Among the records below, find each line containing the word "none" and copy it.

** Opening EXCERPTED DATA block **

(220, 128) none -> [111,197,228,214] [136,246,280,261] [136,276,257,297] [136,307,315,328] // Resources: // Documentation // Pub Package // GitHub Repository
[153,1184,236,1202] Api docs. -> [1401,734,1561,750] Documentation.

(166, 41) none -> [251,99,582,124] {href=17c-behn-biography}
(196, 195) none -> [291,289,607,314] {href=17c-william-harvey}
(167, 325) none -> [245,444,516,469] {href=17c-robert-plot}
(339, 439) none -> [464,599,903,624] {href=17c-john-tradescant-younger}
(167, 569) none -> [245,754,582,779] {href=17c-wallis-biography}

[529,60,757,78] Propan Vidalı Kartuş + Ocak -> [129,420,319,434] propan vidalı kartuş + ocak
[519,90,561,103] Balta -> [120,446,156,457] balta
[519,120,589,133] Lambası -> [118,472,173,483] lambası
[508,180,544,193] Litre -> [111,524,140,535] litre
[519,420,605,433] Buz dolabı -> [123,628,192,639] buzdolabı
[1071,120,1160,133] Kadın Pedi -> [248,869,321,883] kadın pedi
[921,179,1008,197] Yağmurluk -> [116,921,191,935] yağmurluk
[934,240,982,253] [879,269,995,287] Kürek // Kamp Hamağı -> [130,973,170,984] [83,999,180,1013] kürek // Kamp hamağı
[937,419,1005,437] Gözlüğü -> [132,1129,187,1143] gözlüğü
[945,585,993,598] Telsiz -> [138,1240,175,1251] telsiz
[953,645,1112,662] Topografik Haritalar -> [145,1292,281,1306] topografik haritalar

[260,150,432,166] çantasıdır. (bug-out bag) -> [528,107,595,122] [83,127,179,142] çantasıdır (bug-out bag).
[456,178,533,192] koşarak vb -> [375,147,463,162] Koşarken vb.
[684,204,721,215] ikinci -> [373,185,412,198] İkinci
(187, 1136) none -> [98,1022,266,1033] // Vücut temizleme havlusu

** Closing EXCERPTED DATA block **

- **THE ANSWER**:
(220, 128) none -> [111,197,228,214] [136,246,280,261] [136,276,257,297] [136,307,315,328] // Resources: // Documentation // Pub Package // GitHub Repository
(166, 41) none -> [251,99,582,124] {href=17c-behn-biography}
(196, 195) none -> [291,289,607,314] {href=17c-william-harvey}
(167, 325) none -> [245,444,516,469] {href=17c-robert-plot}
(339, 439) none -> [464,599,903,624] {href=17c-john-tradescant-younger}
(167, 569) none -> [245,754,582,779] {href=17c-wallis-biography}
(187, 1136) none -> [98,1022,266,1033] // Vücut temizleme havlusu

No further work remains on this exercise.